[Aim of the exercise]
Could you transcribe each record below exactly as written, setting the pictures aside?

= Beginning of Section =

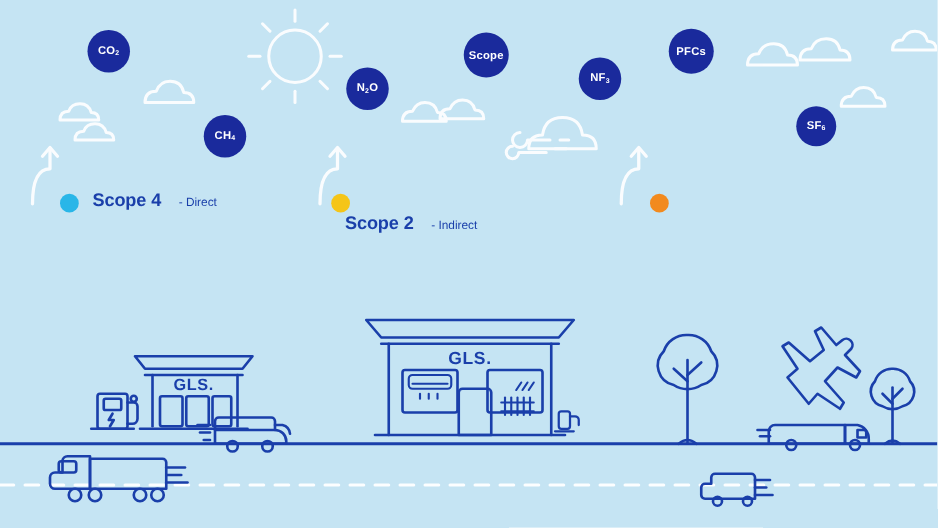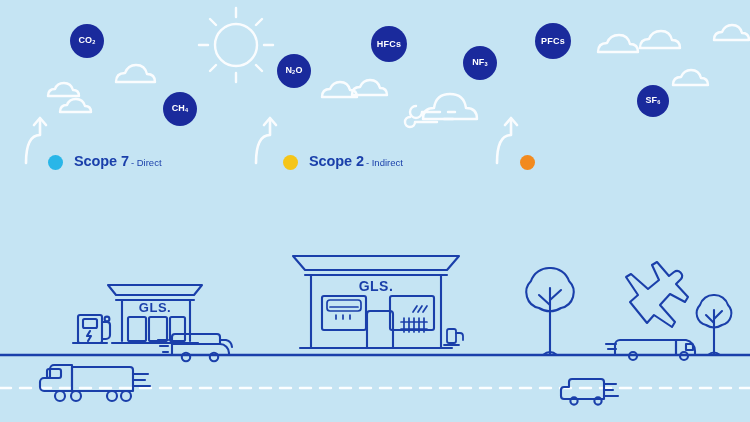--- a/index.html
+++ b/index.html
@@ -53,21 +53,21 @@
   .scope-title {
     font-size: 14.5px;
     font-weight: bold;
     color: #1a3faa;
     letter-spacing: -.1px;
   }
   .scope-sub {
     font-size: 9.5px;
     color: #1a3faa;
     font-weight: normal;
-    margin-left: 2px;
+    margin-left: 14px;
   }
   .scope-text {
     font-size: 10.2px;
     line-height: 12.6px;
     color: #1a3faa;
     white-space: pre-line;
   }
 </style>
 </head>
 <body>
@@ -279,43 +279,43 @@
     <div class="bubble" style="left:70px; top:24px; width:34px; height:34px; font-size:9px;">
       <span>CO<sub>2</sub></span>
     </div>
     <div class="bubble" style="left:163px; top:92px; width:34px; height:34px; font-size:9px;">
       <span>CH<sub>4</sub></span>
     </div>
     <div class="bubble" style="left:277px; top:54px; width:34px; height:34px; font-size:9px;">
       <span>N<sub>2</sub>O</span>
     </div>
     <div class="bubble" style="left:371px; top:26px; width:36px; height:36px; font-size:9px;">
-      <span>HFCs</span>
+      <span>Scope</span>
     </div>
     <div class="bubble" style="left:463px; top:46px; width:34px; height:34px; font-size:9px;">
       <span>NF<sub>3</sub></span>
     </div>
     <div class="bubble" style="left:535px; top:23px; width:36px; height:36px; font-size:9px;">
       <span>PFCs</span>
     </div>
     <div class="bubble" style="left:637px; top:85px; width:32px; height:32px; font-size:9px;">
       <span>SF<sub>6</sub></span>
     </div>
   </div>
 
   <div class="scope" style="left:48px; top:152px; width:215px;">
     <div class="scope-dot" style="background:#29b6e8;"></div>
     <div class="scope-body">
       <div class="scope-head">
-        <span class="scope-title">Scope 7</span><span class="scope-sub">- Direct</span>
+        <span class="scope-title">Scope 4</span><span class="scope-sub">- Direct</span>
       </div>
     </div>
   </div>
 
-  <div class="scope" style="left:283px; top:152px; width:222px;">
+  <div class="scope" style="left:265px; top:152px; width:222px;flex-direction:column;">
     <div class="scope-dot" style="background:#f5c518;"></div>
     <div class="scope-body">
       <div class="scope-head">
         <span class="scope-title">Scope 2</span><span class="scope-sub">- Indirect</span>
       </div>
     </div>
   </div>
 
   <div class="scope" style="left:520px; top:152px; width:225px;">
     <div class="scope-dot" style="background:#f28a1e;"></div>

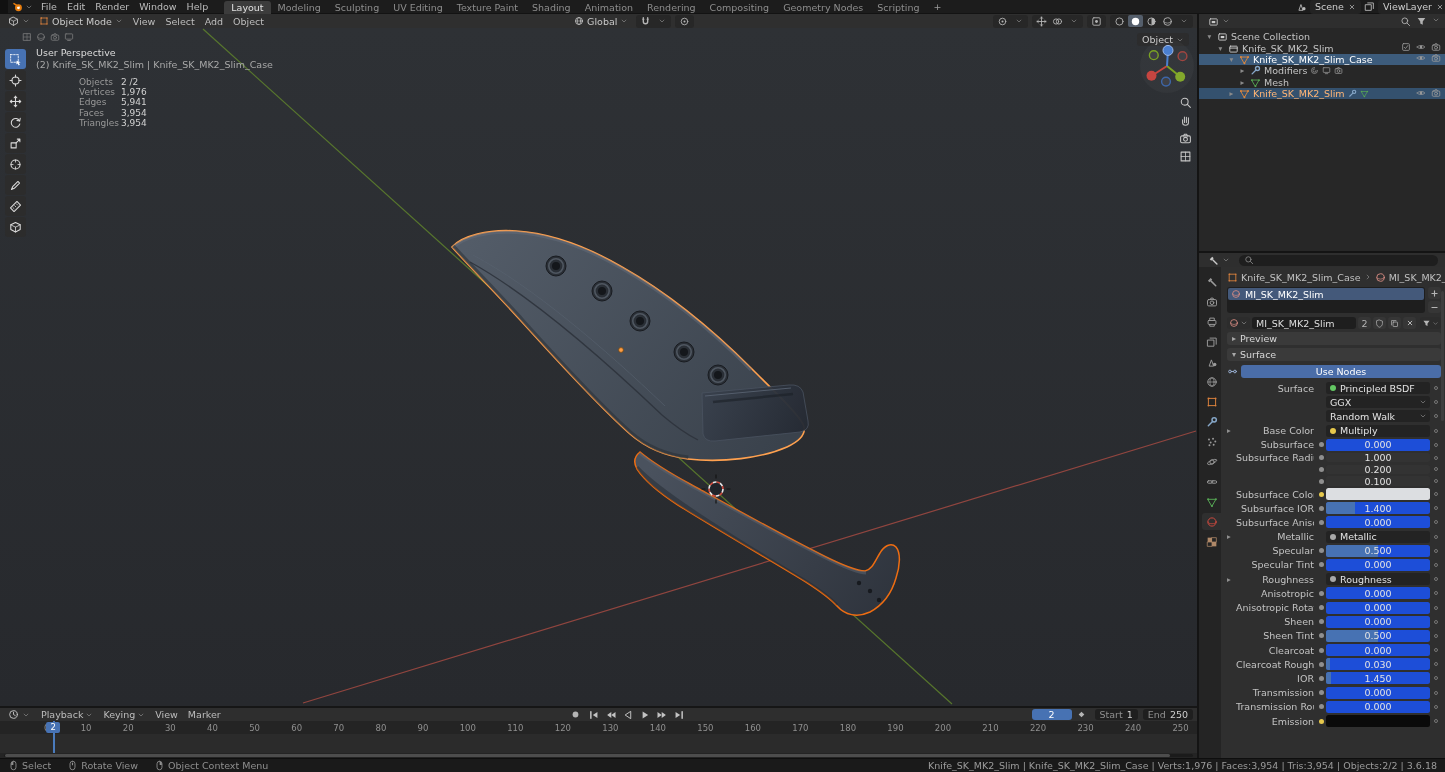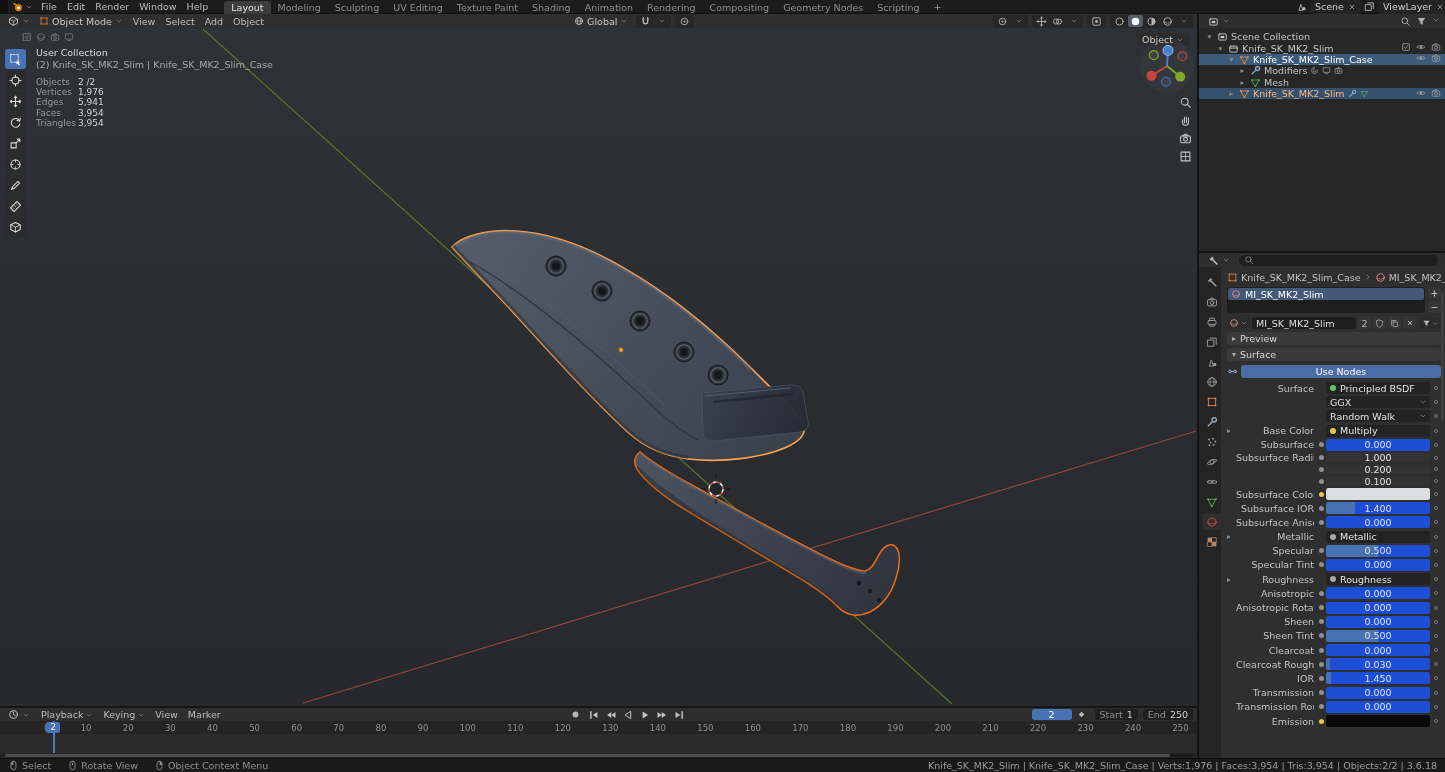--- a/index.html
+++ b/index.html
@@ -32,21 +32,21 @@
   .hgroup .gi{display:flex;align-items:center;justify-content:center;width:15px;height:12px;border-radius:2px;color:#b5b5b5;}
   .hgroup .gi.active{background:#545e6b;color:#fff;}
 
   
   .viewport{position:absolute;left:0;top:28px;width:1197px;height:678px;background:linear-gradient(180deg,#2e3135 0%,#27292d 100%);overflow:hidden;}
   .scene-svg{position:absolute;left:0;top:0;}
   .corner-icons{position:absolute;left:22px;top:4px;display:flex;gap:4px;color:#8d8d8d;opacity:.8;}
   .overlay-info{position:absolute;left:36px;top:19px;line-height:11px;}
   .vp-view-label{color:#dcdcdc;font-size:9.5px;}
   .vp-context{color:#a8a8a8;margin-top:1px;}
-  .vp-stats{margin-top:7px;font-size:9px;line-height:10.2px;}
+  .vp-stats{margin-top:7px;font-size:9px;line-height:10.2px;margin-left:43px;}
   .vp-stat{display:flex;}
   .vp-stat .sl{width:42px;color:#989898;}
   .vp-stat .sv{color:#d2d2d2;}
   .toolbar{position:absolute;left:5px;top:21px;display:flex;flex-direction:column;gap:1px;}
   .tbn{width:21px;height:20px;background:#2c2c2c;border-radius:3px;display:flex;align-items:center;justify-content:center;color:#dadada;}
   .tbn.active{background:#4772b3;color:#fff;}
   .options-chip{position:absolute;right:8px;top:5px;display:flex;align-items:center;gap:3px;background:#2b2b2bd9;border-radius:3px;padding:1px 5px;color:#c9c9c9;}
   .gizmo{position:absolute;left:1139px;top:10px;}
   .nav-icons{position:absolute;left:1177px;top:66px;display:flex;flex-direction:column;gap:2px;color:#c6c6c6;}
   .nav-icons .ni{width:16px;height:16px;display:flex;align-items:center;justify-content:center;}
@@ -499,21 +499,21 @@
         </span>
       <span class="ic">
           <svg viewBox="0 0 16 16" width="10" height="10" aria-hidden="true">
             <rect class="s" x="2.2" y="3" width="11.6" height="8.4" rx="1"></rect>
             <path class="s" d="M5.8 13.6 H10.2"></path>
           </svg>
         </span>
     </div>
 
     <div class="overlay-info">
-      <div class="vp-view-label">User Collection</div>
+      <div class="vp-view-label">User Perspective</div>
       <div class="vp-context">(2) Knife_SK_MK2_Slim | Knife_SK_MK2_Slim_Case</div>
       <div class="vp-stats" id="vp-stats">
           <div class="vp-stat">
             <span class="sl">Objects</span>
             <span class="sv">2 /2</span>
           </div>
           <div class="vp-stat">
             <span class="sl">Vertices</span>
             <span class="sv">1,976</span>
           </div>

= End of Section =

[Reply]
--- a/index.html
+++ b/index.html
@@ -53,21 +53,21 @@
   .scope-title {
     font-size: 14.5px;
     font-weight: bold;
     color: #1a3faa;
     letter-spacing: -.1px;
   }
   .scope-sub {
     font-size: 9.5px;
     color: #1a3faa;
     font-weight: normal;
-    margin-left: 2px;
+    margin-left: 14px;
   }
   .scope-text {
     font-size: 10.2px;
     line-height: 12.6px;
     color: #1a3faa;
     white-space: pre-line;
   }
 </style>
 </head>
 <body>
@@ -279,43 +279,43 @@
     <div class="bubble" style="left:70px; top:24px; width:34px; height:34px; font-size:9px;">
       <span>CO<sub>2</sub></span>
     </div>
     <div class="bubble" style="left:163px; top:92px; width:34px; height:34px; font-size:9px;">
       <span>CH<sub>4</sub></span>
     </div>
     <div class="bubble" style="left:277px; top:54px; width:34px; height:34px; font-size:9px;">
       <span>N<sub>2</sub>O</span>
     </div>
     <div class="bubble" style="left:371px; top:26px; width:36px; height:36px; font-size:9px;">
-      <span>HFCs</span>
+      <span>Scope</span>
     </div>
     <div class="bubble" style="left:463px; top:46px; width:34px; height:34px; font-size:9px;">
       <span>NF<sub>3</sub></span>
     </div>
     <div class="bubble" style="left:535px; top:23px; width:36px; height:36px; font-size:9px;">
       <span>PFCs</span>
     </div>
     <div class="bubble" style="left:637px; top:85px; width:32px; height:32px; font-size:9px;">
       <span>SF<sub>6</sub></span>
     </div>
   </div>
 
   <div class="scope" style="left:48px; top:152px; width:215px;">
     <div class="scope-dot" style="background:#29b6e8;"></div>
     <div class="scope-body">
       <div class="scope-head">
-        <span class="scope-title">Scope 7</span><span class="scope-sub">- Direct</span>
+        <span class="scope-title">Scope 4</span><span class="scope-sub">- Direct</span>
       </div>
     </div>
   </div>
 
-  <div class="scope" style="left:283px; top:152px; width:222px;">
+  <div class="scope" style="left:265px; top:152px; width:222px;flex-direction:column;">
     <div class="scope-dot" style="background:#f5c518;"></div>
     <div class="scope-body">
       <div class="scope-head">
         <span class="scope-title">Scope 2</span><span class="scope-sub">- Indirect</span>
       </div>
     </div>
   </div>
 
   <div class="scope" style="left:520px; top:152px; width:225px;">
     <div class="scope-dot" style="background:#f28a1e;"></div>

--- a/index.html
+++ b/index.html
@@ -32,21 +32,21 @@
   .hgroup .gi{display:flex;align-items:center;justify-content:center;width:15px;height:12px;border-radius:2px;color:#b5b5b5;}
   .hgroup .gi.active{background:#545e6b;color:#fff;}
 
   
   .viewport{position:absolute;left:0;top:28px;width:1197px;height:678px;background:linear-gradient(180deg,#2e3135 0%,#27292d 100%);overflow:hidden;}
   .scene-svg{position:absolute;left:0;top:0;}
   .corner-icons{position:absolute;left:22px;top:4px;display:flex;gap:4px;color:#8d8d8d;opacity:.8;}
   .overlay-info{position:absolute;left:36px;top:19px;line-height:11px;}
   .vp-view-label{color:#dcdcdc;font-size:9.5px;}
   .vp-context{color:#a8a8a8;margin-top:1px;}
-  .vp-stats{margin-top:7px;font-size:9px;line-height:10.2px;}
+  .vp-stats{margin-top:7px;font-size:9px;line-height:10.2px;margin-left:43px;}
   .vp-stat{display:flex;}
   .vp-stat .sl{width:42px;color:#989898;}
   .vp-stat .sv{color:#d2d2d2;}
   .toolbar{position:absolute;left:5px;top:21px;display:flex;flex-direction:column;gap:1px;}
   .tbn{width:21px;height:20px;background:#2c2c2c;border-radius:3px;display:flex;align-items:center;justify-content:center;color:#dadada;}
   .tbn.active{background:#4772b3;color:#fff;}
   .options-chip{position:absolute;right:8px;top:5px;display:flex;align-items:center;gap:3px;background:#2b2b2bd9;border-radius:3px;padding:1px 5px;color:#c9c9c9;}
   .gizmo{position:absolute;left:1139px;top:10px;}
   .nav-icons{position:absolute;left:1177px;top:66px;display:flex;flex-direction:column;gap:2px;color:#c6c6c6;}
   .nav-icons .ni{width:16px;height:16px;display:flex;align-items:center;justify-content:center;}
@@ -499,21 +499,21 @@
         </span>
       <span class="ic">
           <svg viewBox="0 0 16 16" width="10" height="10" aria-hidden="true">
             <rect class="s" x="2.2" y="3" width="11.6" height="8.4" rx="1"></rect>
             <path class="s" d="M5.8 13.6 H10.2"></path>
           </svg>
         </span>
     </div>
 
     <div class="overlay-info">
-      <div class="vp-view-label">User Collection</div>
+      <div class="vp-view-label">User Perspective</div>
       <div class="vp-context">(2) Knife_SK_MK2_Slim | Knife_SK_MK2_Slim_Case</div>
       <div class="vp-stats" id="vp-stats">
           <div class="vp-stat">
             <span class="sl">Objects</span>
             <span class="sv">2 /2</span>
           </div>
           <div class="vp-stat">
             <span class="sl">Vertices</span>
             <span class="sv">1,976</span>
           </div>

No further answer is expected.